Aunque hoy en día nos parezca un acto natural, durante siglos, incluso cuando los seres humanos ya dominaban el fuego y lo usaban para cocinar alimentos, el uso de ollas y recipientes específicos para alojar la comida (o el agua hirviendo) fue algo de difícil implantación.
En primer lugar porque era difícil encontrar recipientes que resistieran el fuego y permitieran cocinar el alimento. En segundo lugar, porque el agua era la antítesis del fuego. Podéis leer más sobre todo esto, así como las formas en las que algunos pueblos cocinaban usando la energía de la Tierra, aquí.
Los polinesios que viajaron a las islas del Pacífico más orientales durante el primer milenio, llegando a Hawai, Nueva Zelanda y la Isla de Pascua desde Samoa y Tonga, por ejemplo, sabían fabricar ollas: desde el 800 a. C. elaboraron piezas de alfarería. No obstante, al llegar a las islas Marquesas, alrededor del año 100 de nuestra era, abandonaron la alfarería y decidiendo cocinar de nuevo sin ollas.
La humanidad se resistía a abandonar los métodos de cocción tradicionales, y consideraban las ollas algo inferior, incluso innecesario, sobre todo si se comparaba con los hornos de piedras calientes, que eran un método excelente para alimentos voluminosos, entre otras cosas, tal y como explica Bee Wilson en La importancia del tenedor:
Otro de sus puntos fuertes era que permitía ingerir un buen número de plantas salvajes que de lo contrario no habrían sido comestibles. Los alimentos cocinados tradicionalmente al calor lento y húmedo de estos hornos de tierra solían ser bulbos y tubérculos ricos en inulina, un hidrato de carbono que el estómago humano no puede digerir (y presente en las castañas de tierra, de ahí sus notorios efectos flatulentos. La cocina con piedras calientes transformó estas plantas por medio de la hidrólisis, un proceso que libera la fructosa digerible del hidrato de carbono. En algunos casos, estas plantas tenían que ser cocinadas durante sesenta horas antes de que se produjese la hidrólisis. Sin embargo, la cocción lenta y húmeda tenía un agradable efecto secundario: estos bulbos salvajes, tan poco apetecibles en un principio, adquirían un fantástico sabor dulce.
Según un grupo de investigadores de la Universidad de Harvard, la capacidad de cocinar y procesar alimentos permitió al Homo erectus, a los neandertales y a los Homo sapiens llevar a cabo un gran salto evolutivo que les diferenció de otros chimpancés y primates.
Este estudio se basa en el hecho de que cocinar comida con fuego y herramientas implica un mayor número de calorías consumidas y menos tiempo necesario para rebuscar y comer.
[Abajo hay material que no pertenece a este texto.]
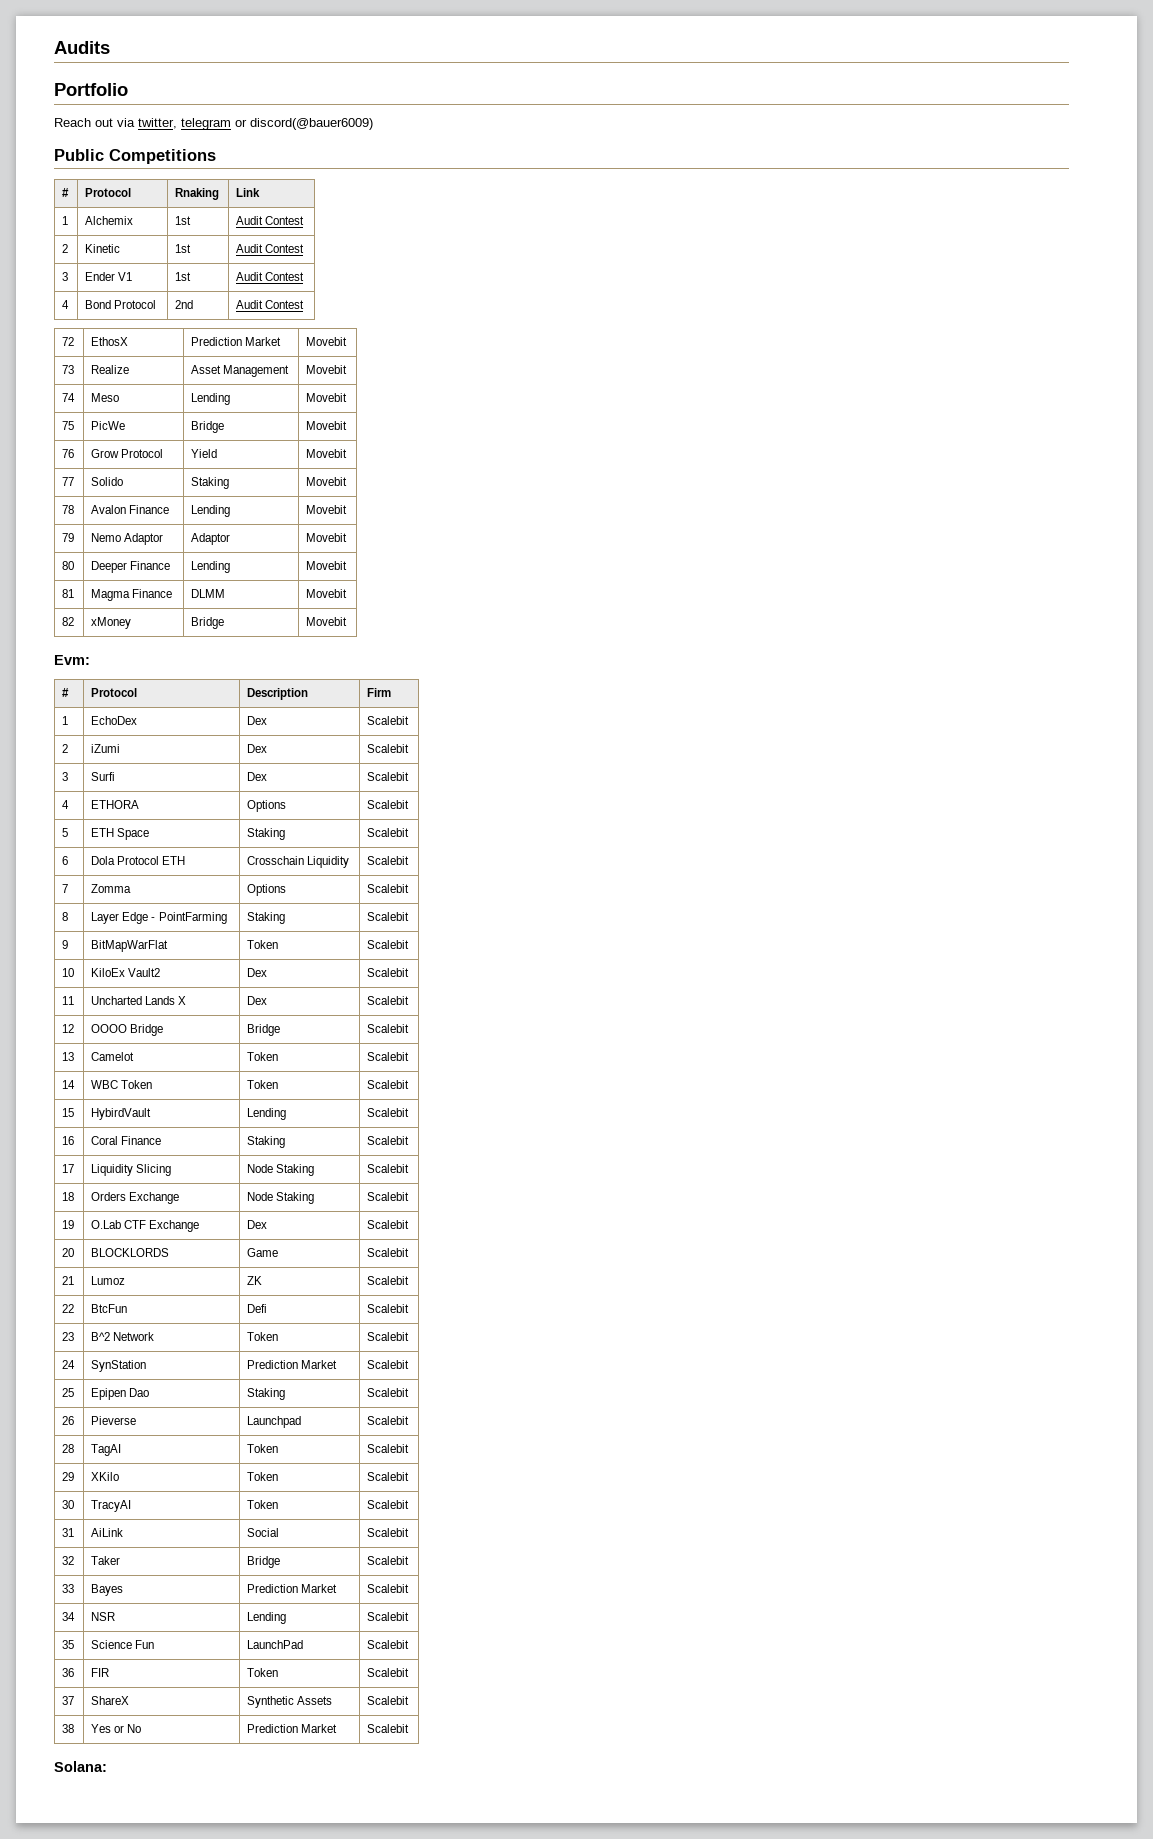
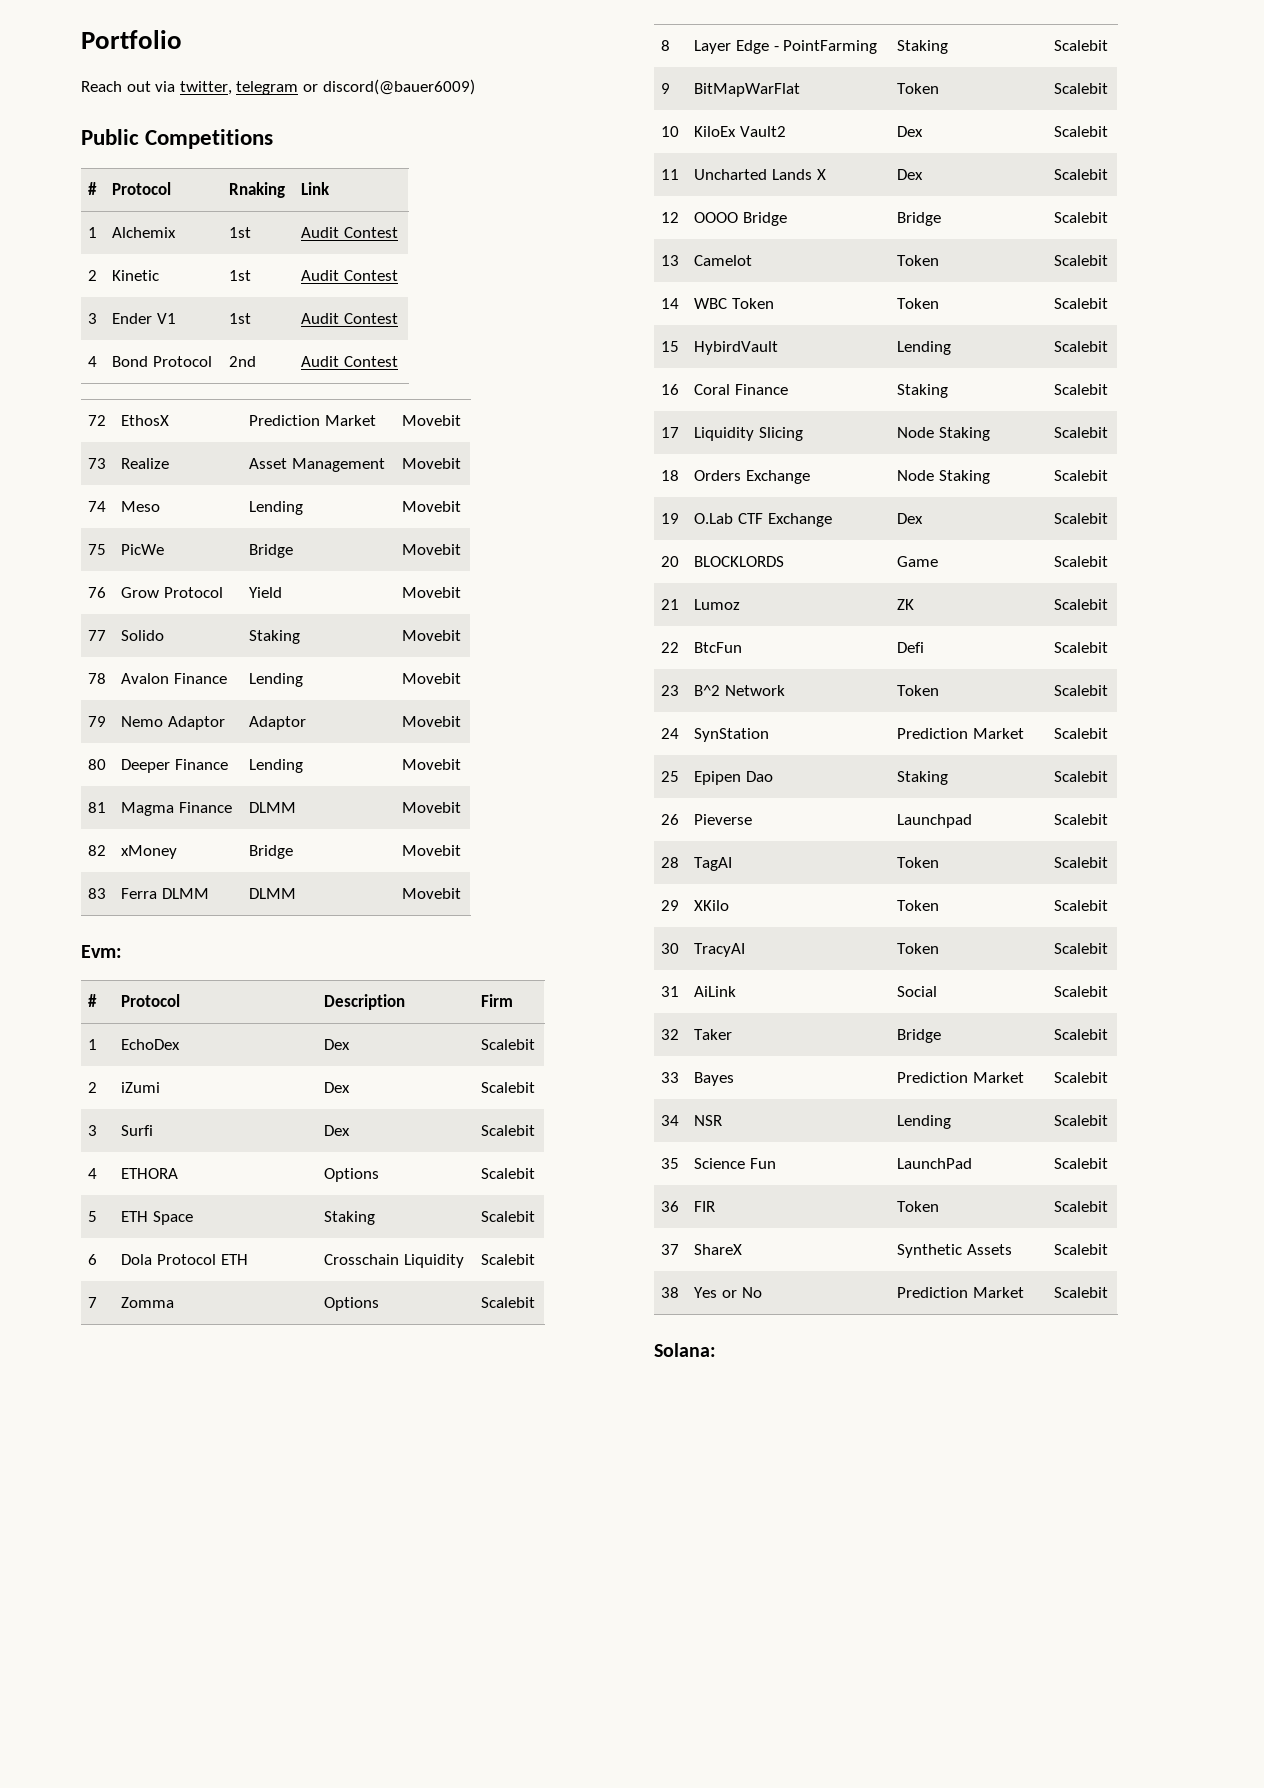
- Audits
+ 83 | Ferra DLMM | DLMM | Movebit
Además de una reducción en el tamaño de los molares y un aumento de la masa corporal.
Al cocinar un alimento estamos predigiriéndolo de algún modo, así que, más tarde, apenas necesitaremos una hora para digerirlo. Los chimpancés, por ejemplo, tarda cinco o seis horas en masticar y digerir sus alimentos. La energía que ahorraron nuestros antepasados en la digestión fue aprovechada evolutivamente para alimentar un cerebro en proceso de expansión.
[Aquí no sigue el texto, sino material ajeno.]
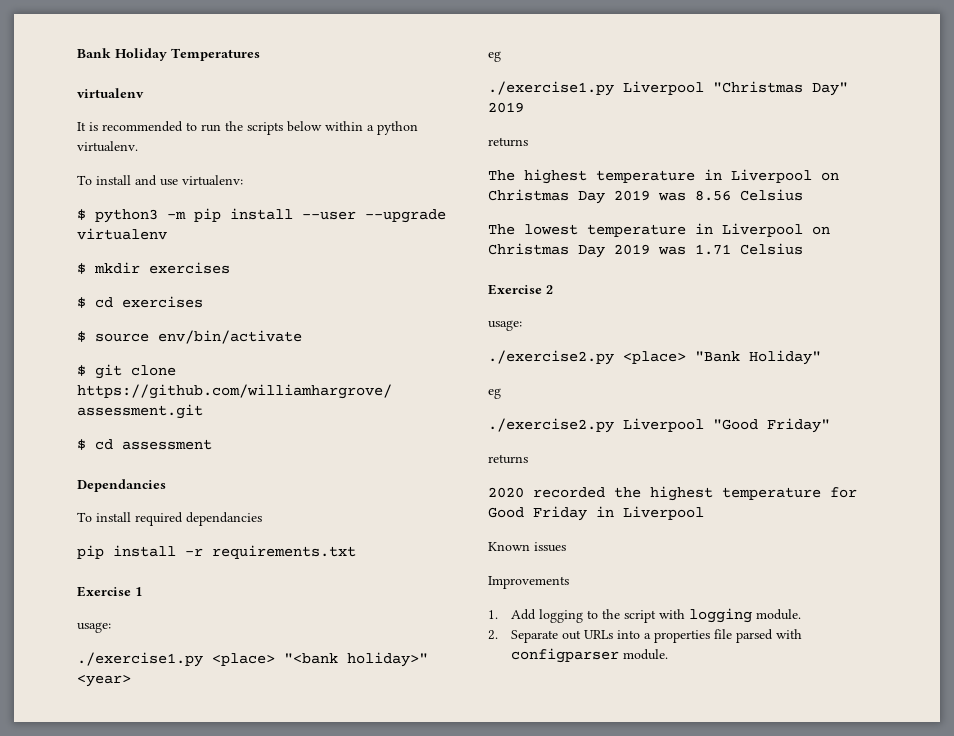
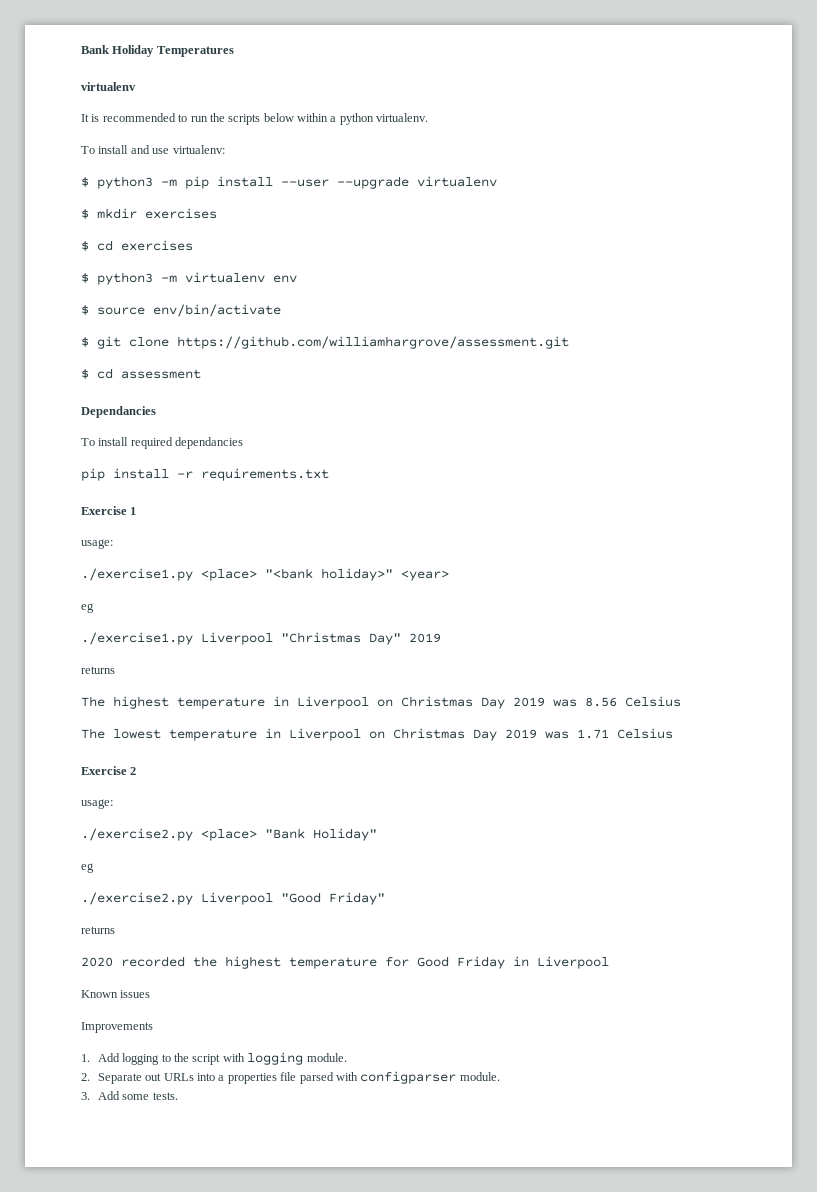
+ $ python3 -m virtualenv env
+ 3. Add some tests.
Cocinar a gran altura también supone un desafío, porque el punto de ebullición del agua desciende considerablemente y el alimento se cocina más lentamente. Al estar a una presión de 1 atmósfera, el agua hierve a 100 grados. Pero a una presión de 217 atmósferas, el punto de ebullición alcanza su valor máximo: 374 grados. Así que imaginad lo lento que puede llegar a ser cocinar un guiso a 5.000 metros de altura.